David Lee, Knicks: New York finally had an All-Star again and now is prepared to lose him if it can sign two of the max players. One of the league's best rebounders is now a very good outside shooter for a big man. He certainly would benefit from a move back to his natural power forward spot after being forced to play as an undersized center with the Knicks.
John Salmons, Bucks: An underrated shooting guard whose scoring was a key in playoff pushes for Chicago in 2009 and Milwaukee last year. If the Hawks lose Johnson, there's speculation they'd look into Salmons.
Would they really leave?
These guys can become free agents, but it's hard to imagine them moving on.
Dirk Nowitzki, Mavericks: The former NBA MVP is using the early termination option in his contract, but owner Mark Cuban always has been willing to spend on a contender, so the big German likely will find his best deal is to stay.
Paul Pierce, Celtics: Pierce can terminate a contract that would pay him $21.5 million next season.
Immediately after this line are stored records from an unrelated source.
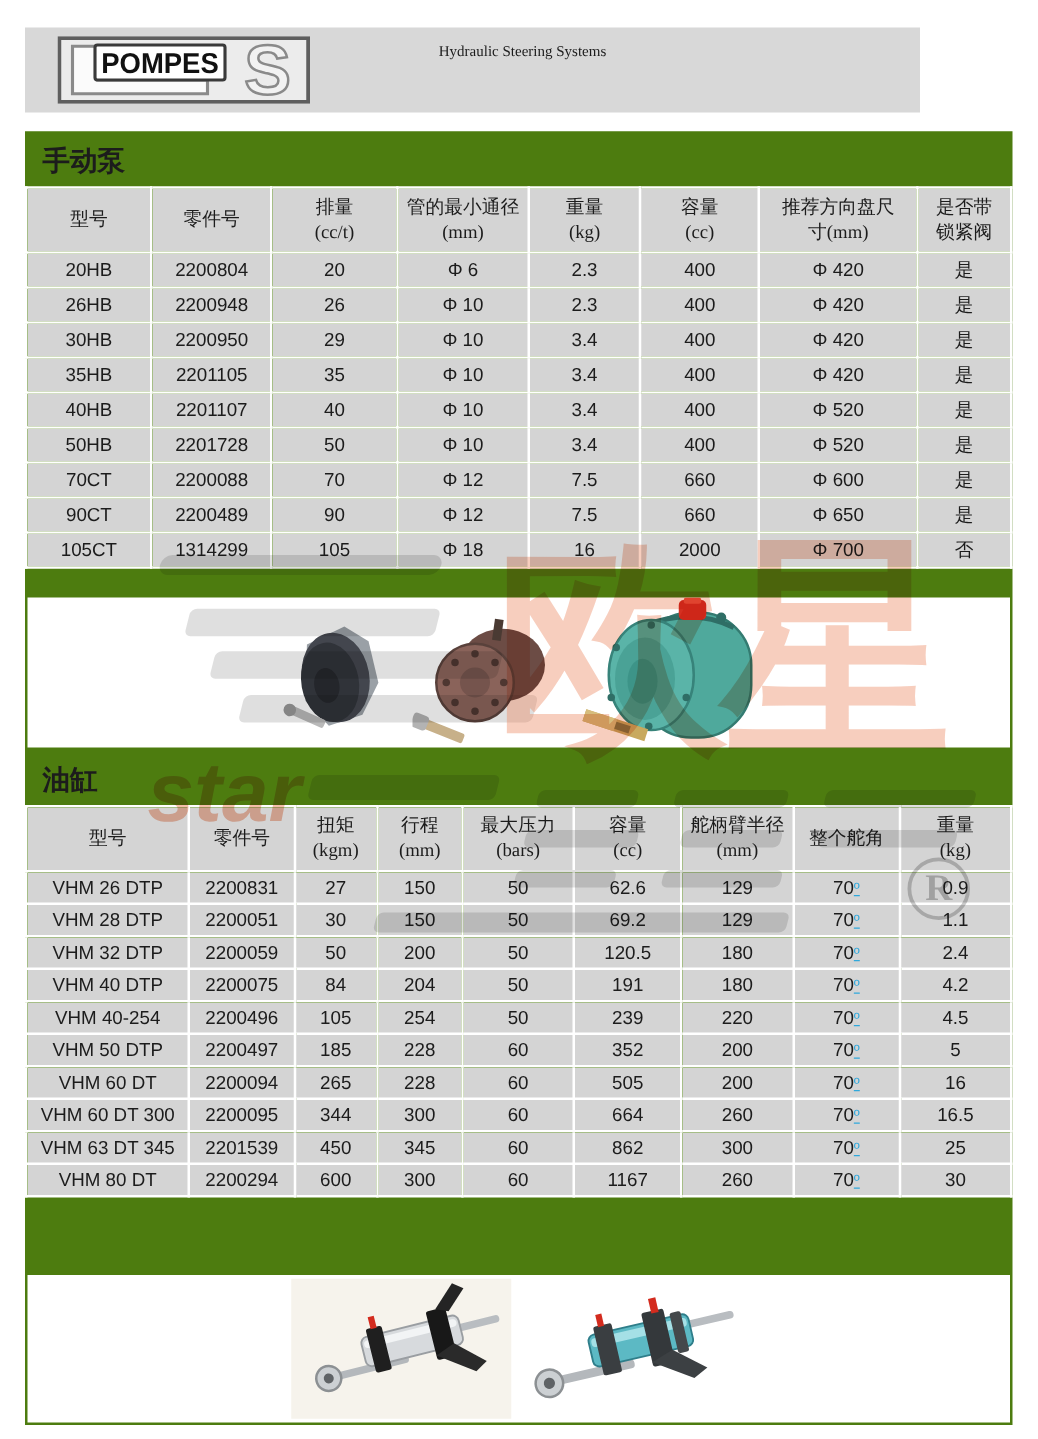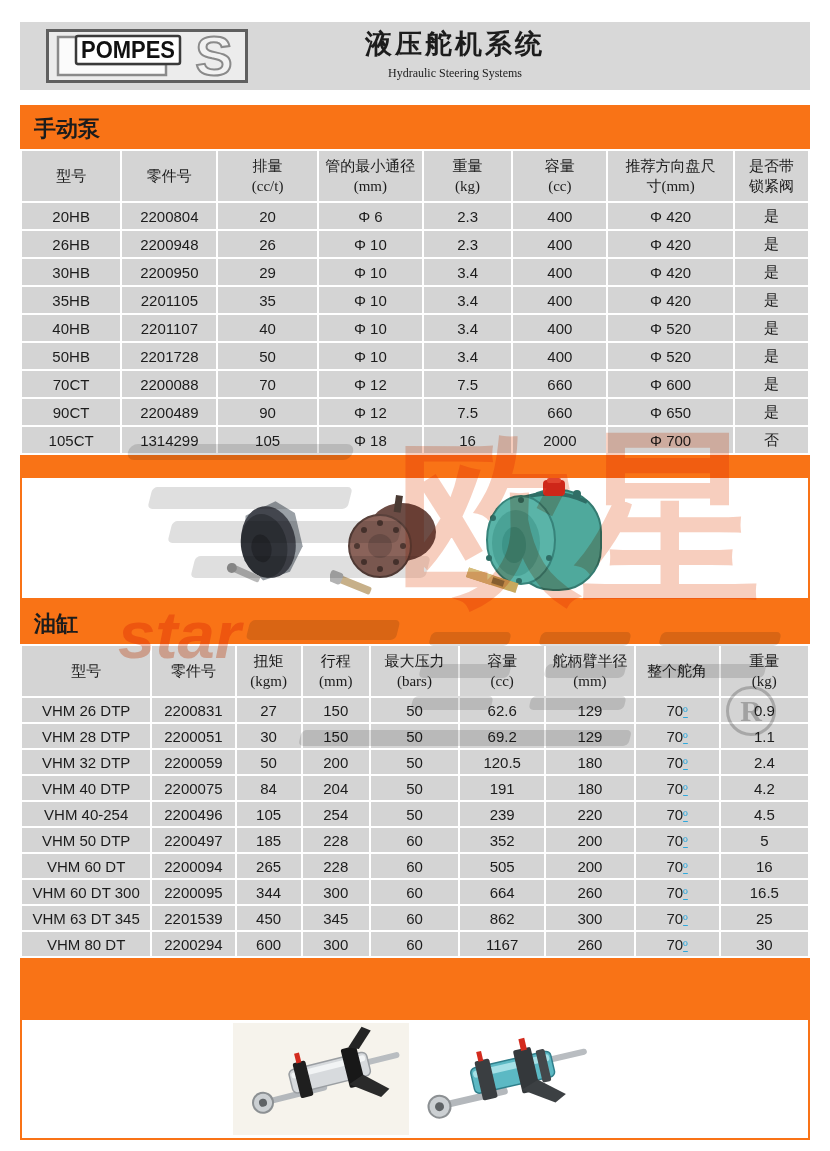--- a/index.html
+++ b/index.html
@@ -11,7 +11,7 @@
   .page{position:absolute;inset:0;}
 
   
-  .hdr{position:absolute;left:20px;top:22px;width:790px;height:68px;background:#d8d8d8;}
+  .hdr{position:absolute;left:20px;top:22px;width:716px;height:68px;background:#d8d8d8;}
   .logo-wrap{position:absolute;left:26px;top:7px;width:202px;height:54px;}
   .titles{position:absolute;left:230px;right:150px;top:6px;text-align:center;}
   .t-zh{font-family:"Liberation Serif","DejaVu Serif",serif;font-size:27px;font-weight:bold;letter-spacing:3px;line-height:32px;}

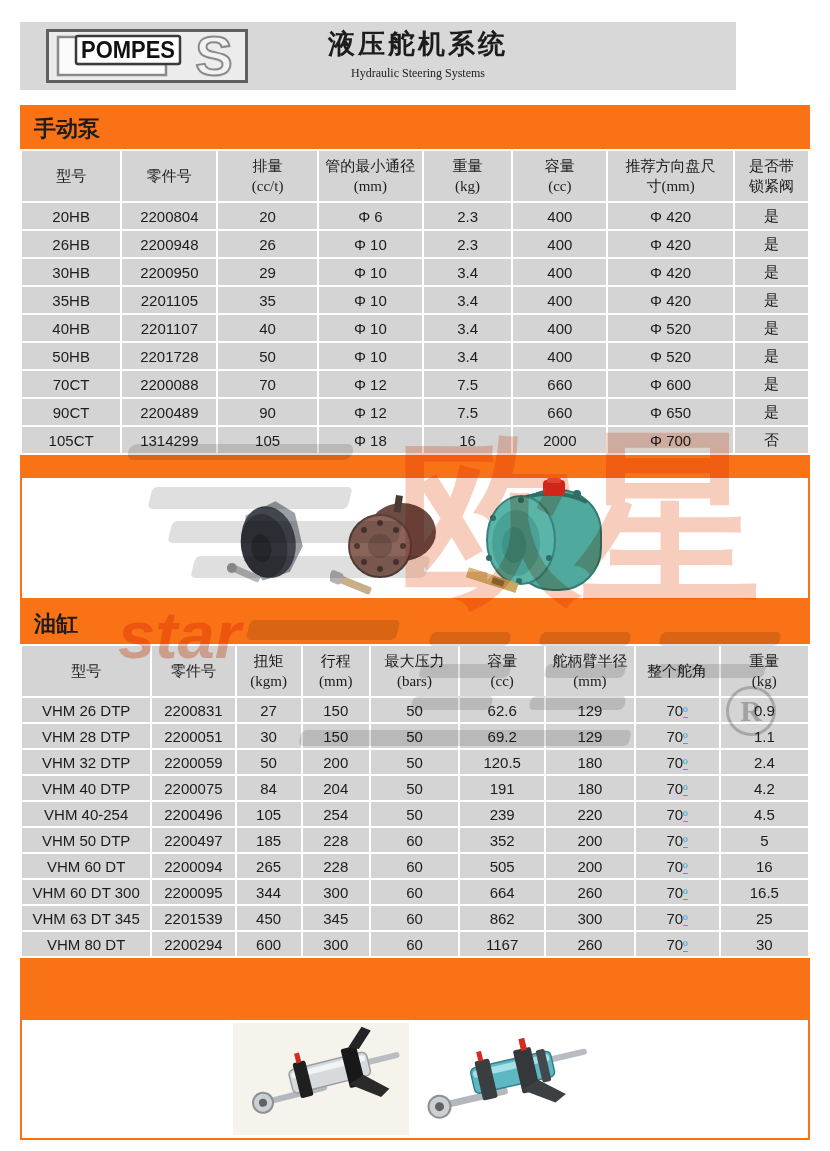--- a/index.html
+++ b/index.html
@@ -70,7 +70,6 @@
       </svg>
     </div>
     <div class="titles">
-      <div class="t-zh">液压舵机系统</div>
       <div class="t-en">Hydraulic Steering Systems</div>
     </div>
   </div>

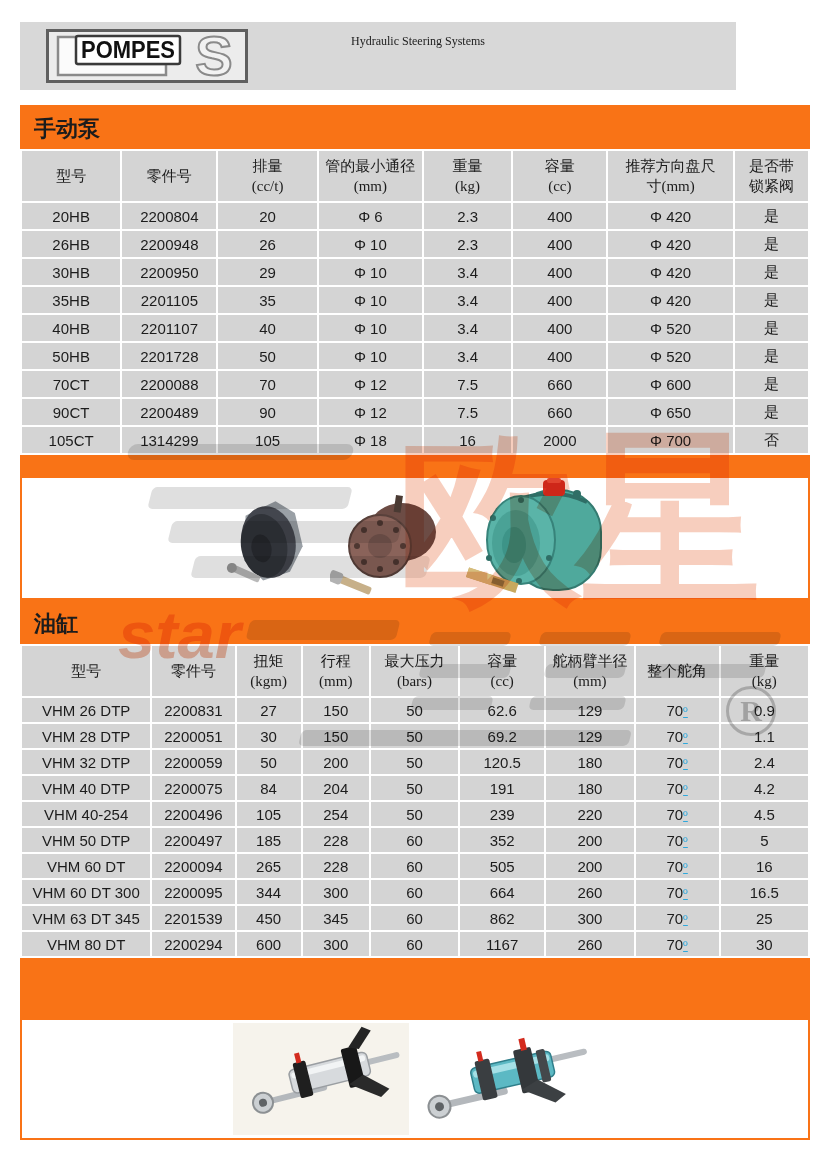--- a/index.html
+++ b/index.html
@@ -18,7 +18,7 @@
   .t-en{font-family:"Liberation Serif","DejaVu Serif",serif;font-size:12px;font-weight:normal;line-height:26px;}
 
   
-  .block{position:absolute;left:20px;width:790px;background:#f97316;}
+  .block{position:absolute;left:20px;width:790px;background:#4d7c0f;}
   #pump-block{top:105px;height:495px;}
   #cyl-block{top:600px;height:540px;}
   .sec-title{margin:0;padding:9px 14px 5px;font-size:22px;font-weight:bold;line-height:30px;}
But the Celtics certainly would re-sign the 2008 NBA finals MVP, who would risk going down among the Boston greats if he left.
Shaquille O'Neal, Cavaliers: Shaq couldn't help the King win a ring in Cleveland, and now he'll join LeBron James on the free agent market. He'd likely have to take a massive pay cut from last season's $21 million salary. Having shown a willingness to stay in shape the last couple of years, he might get the two-year deal he wants.
Brad Miller, Bulls: The kind of player who always will draw interest; he's not just a typical center and is comfortable playing away from the basket. A team looking for a veteran big man might consider him.
Looking at Lakers
The point guards of the NBA champions are on the market, and one seems eager to move on.
Derek Fisher, Lakers: The veteran guard has been a part of all five title teams since 2000 and always seems to come up with a big shot or two at some point in the postseason. The Lakers will want to keep Kobe Bryant's good friend in Los Angeles.
Jordan Farmar, Lakers: Fisher's backup said after the season he's ready to seek a bigger role after spending the last four years as a reserve in Los Angeles, adding he doesn't fit well in the triangle offense.